Me tomó casi una década antes de estar dispuesto a arriesgarme a renunciar a la esperanza y los sueños que la sustentaban por la verdad desnuda y sin adornos. Como escribí en mis memorias, en abril de 2013, cuando pasé un mes viajando por Venezuela después de la elección del futuro dictador, Nicolás Maduro, finalmente dejé de lado esa esperanza. Quizás fue porque el futuro de mi propio país en ese momento parecía menos sombrío: Obama era presidente, ganó con la fórmula de la “esperanza” y por un momento pareció que incluso podríamos tener un futuro brillante. Pero también había algo más: finalmente me había comprometido a encontrar y vivir según la verdad y mis valores éticos y no según ninguna otra cosa, especialmente esperanzas sucedáneas y sueños falsos.

Sé que muchos de mis amigos izquierdistas creen que he abandonado “la causa”, y puede que tengan razón. “Socialismo” y “comunismo” son sueños que ya no puedo considerar más que pesadillas cuando repaso la historia del siglo XX.th siglo. Los desafiaría a que me dieran un ejemplo hoy en el que esos sueños hayan resultado en algo positivo a largo plazo. Tampoco pongo mi fe en el “capitalismo” y el “mercado autocorrectivo” del neoliberalismo, como aprendí del filósofo inglés John Gray, cuyo libro masa negra Me convenció de que la utopía es más que nada un virus malévolo de la mente occidental, que afecta por igual a la izquierda y a la derecha. Esos sueños, y sus proveedores, diría yo, han traído poco más que mayor miseria al mundo.

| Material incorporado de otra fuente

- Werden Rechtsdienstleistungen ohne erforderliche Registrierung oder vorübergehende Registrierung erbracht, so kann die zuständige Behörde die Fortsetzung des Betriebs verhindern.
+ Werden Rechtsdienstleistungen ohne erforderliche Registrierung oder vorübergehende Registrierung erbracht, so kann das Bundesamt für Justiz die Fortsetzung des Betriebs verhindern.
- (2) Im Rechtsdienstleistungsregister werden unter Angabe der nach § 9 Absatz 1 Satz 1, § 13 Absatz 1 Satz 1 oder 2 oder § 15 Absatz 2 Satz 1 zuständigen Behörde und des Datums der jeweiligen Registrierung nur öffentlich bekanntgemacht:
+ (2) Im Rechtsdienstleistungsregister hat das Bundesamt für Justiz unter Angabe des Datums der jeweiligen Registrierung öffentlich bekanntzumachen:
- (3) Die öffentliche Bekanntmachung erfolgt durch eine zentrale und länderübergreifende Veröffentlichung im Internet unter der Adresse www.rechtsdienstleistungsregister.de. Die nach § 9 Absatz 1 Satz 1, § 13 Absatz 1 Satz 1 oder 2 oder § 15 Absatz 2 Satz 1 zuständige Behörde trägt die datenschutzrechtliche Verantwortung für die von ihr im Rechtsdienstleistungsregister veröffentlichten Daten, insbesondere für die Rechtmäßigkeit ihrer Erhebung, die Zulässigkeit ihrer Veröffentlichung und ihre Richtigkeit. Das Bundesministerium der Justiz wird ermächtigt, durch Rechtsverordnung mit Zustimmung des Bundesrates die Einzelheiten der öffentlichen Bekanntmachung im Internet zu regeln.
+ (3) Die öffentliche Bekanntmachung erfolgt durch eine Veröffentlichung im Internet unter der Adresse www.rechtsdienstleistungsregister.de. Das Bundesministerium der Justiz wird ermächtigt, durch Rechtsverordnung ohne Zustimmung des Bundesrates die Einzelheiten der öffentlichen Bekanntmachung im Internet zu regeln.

Nos quedamos con Ginsberg, y muchos otros como él, inspirados por las grandes tradiciones espirituales del mundo: Vedanta, budismo, taoísmo, judaísmo, cristianismo, islam y las miles de otras religiones que enseñan que debemos actuar por compasión, bondad, reciprocidad y ética para hacer lo correcto en el mundo simplemente porque es correcto, sin esperar ninguna recompensa a cambio. Puede que seamos incapaces de cambiar mucho en el mundo, pero podemos cambiarnos a nosotros mismos y, por lo tanto, cambiar nuestras relaciones viviendo de acuerdo con nuestros valores, y las enseñanzas más profundas de todas estas religiones nos dicen que este es el camino hacia la salvación.

Me temo que los venezolanos que esperan que Donald Trump los salve del malvado dictador bajo el cual viven se aferran a una falsa esperanza porque su propia situación parece muy sombría. Los entiendo y ciertamente no puedo culparlos por buscar esperanza. Pero les sugeriría que consideraran que el hombre en quien han puesto su esperanza no se parece más que al dictador que ahora los persigue. Y terminaría recordándoles las palabras de Jesús que preguntó: “¿Cómo puede Satanás expulsar a Satanás?” (Marcos 3:23).